The ability to reduce the bias in the genomic predictions is an important factor when comparing different deregression methods. In general, a necessary (but not sufficient) condition for unbiased prediction of a model is that the slope of the linear regression of dEBV on predicted DGV should be close to one, assuming unbiased dEBVs. In this context, we found that the DGV was overestimated in all tested deregression methods. This is likely a consequence that the analysed traits are under selection pressure. When considering animals with lower REL_EBV in the training population further increased the overestimation. It means that increasing the size of training population using animals with low REL_EBV (in unweighted analysis) increases the bias, probably due to more heterogeneous amount of information used to generate the EBVs. The heterogeneity of information was larger for PY and SCS in SCEN1, which explains the best performance of these traits in the weighted analysis (SCEN1_WT). In agreement with Guo et al. (2010), the weighted analysis in scenarios that considered minimum REL_EBV of 0.50 in the training population (SCEN2_WT and SCEN3_WT) did not result in accuracy improvement. The WG method in the SCEN2_WT (Table 2) had the b_DGV significantly decreased when compared to SCEN2_UW. This suggests that, for different minimum criteria for REL_EBV in the training and validation populations, the weights used should consider the adjustments made in dEBVs of cows.

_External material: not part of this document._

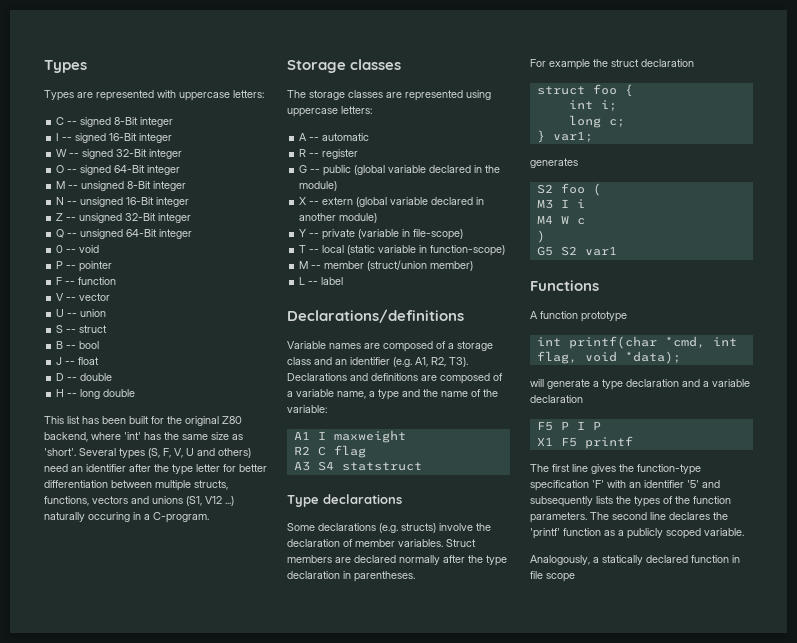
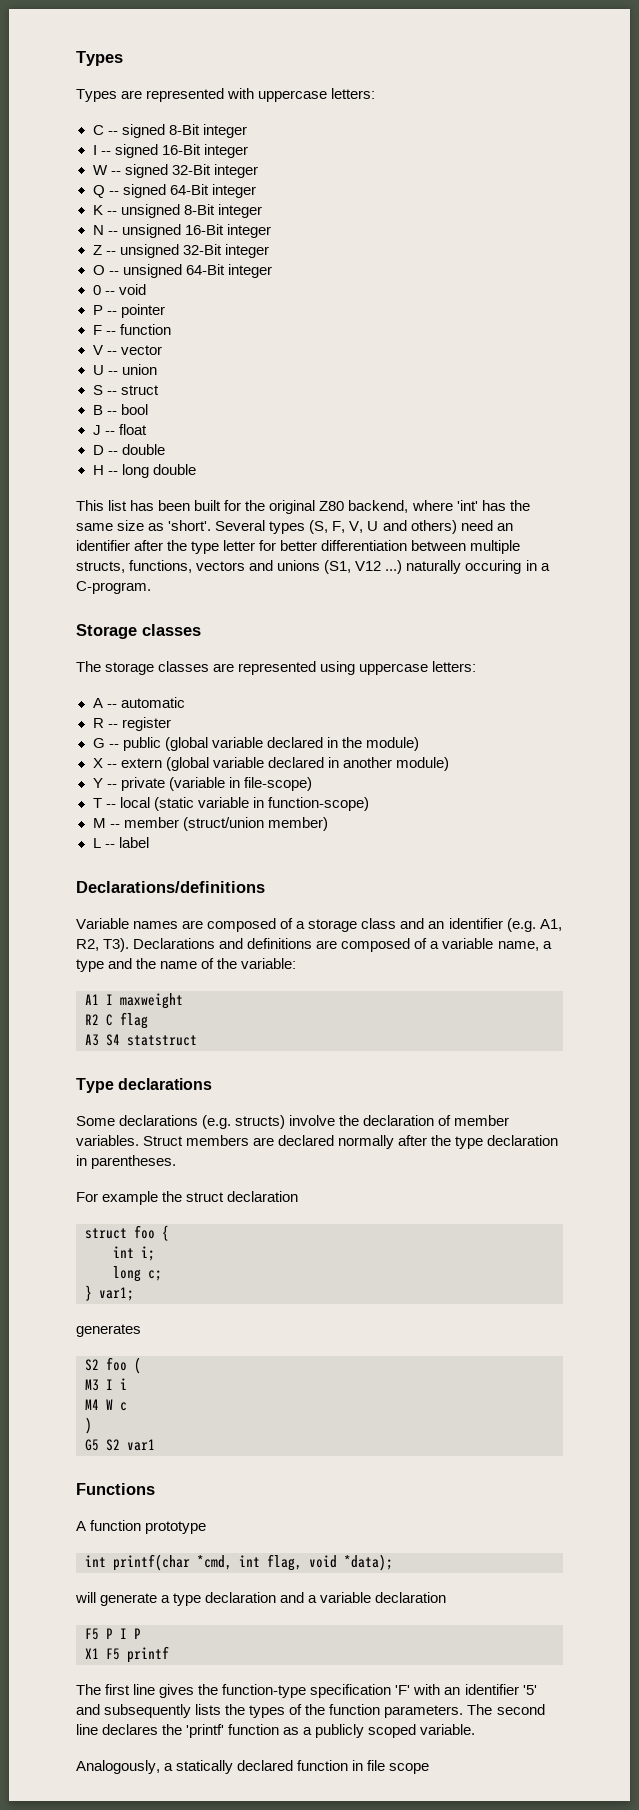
[56,165,65,173] O -> [92,185,105,198] Q
[56,181,66,189] M -> [92,205,103,215] K
[56,229,65,238] Q -> [92,265,105,275] O

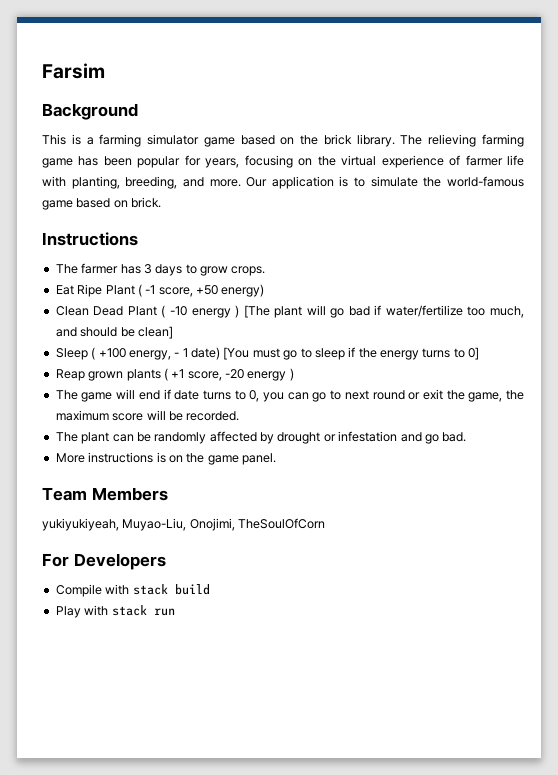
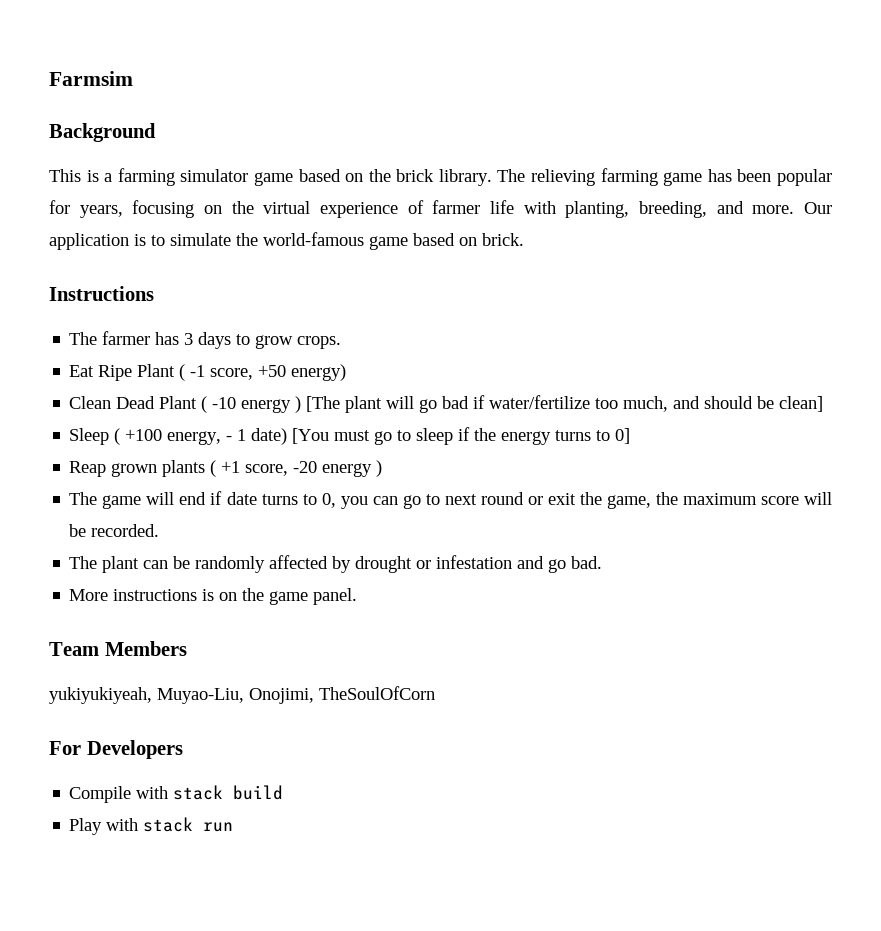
[42,63,105,79] Farsim -> [49,71,133,86] Farmsim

It is important to highlight that, in despite of the great numerical properties of GR (Garrick et al., 2009), this method showed the worst performance among all comparisons in the present study. In addition, using weighted analysis did not improve the GR method (Table 2). Thus, the stronger deregression performed by GR method (as discussed earlier) requires the use of specific weights in the inverse of residual variance matrix (R ⁻¹). Garrick et al. (2009) have deduced the optimal weights to be considered in R ⁻¹ based on heritability, REL_EBV and the fraction of genetic variance not explained by markers. In this context, Song et al. (2017) tested the GR method considering the optimal weights based on different heritabilities and proportions of genetic variance not explained by markers. However, these authors found that, given a fixed heritability, increasing the proportion of genetic variance not explained by markers decreased the accuracy of genomic prediction and increased the bias. Thus, they concluded that weighting the R ⁻¹ matrix by the reliability of response variable is, generally, more stable. In our study, as the weights were just used to verify whether the performance of the methods is changed when using weighted analysis, we have opted to use the same weight for all tested methods. For this reason, we used one of the simplest weights described in the literature, that is, ERC. However, additional studies contrasting the performance of different deregression methods considering different weights are necessary.

In contrast to Table 1, breeding values in the validation population were more favourable (higher for MY, FY and PY and lower for SCS) for BULLS than COWS (Tables S1 and 3). This is probably related to the higher selection intensity for young bulls when compared to young cows, which have resulted in a small number of bulls mainly in the validation population (Table S1).

5 CONCLUSIONS

Deregressed longitudinal EBVs obtained using well-established methods of deregression for non-longitudinal traits seem a feasible alternative for genomic prediction of longitudinal traits. For all analysed test-day traits, the VR and WG deregression methods yielded to similar results, being, however, more accurate and less biased than GR independently of the minimum REL_EBV considered. The scenario considering a minimum REL_EBV of 0.50 in the training and minimum REL_EBV equal to the average of REL_PA in the validation population allowed for obtaining high reliabilities of predicted DGV and the smallest prediction biases. Weighted residual analysis only showed benefits when differences in REL_EBV among animals in the training population were high.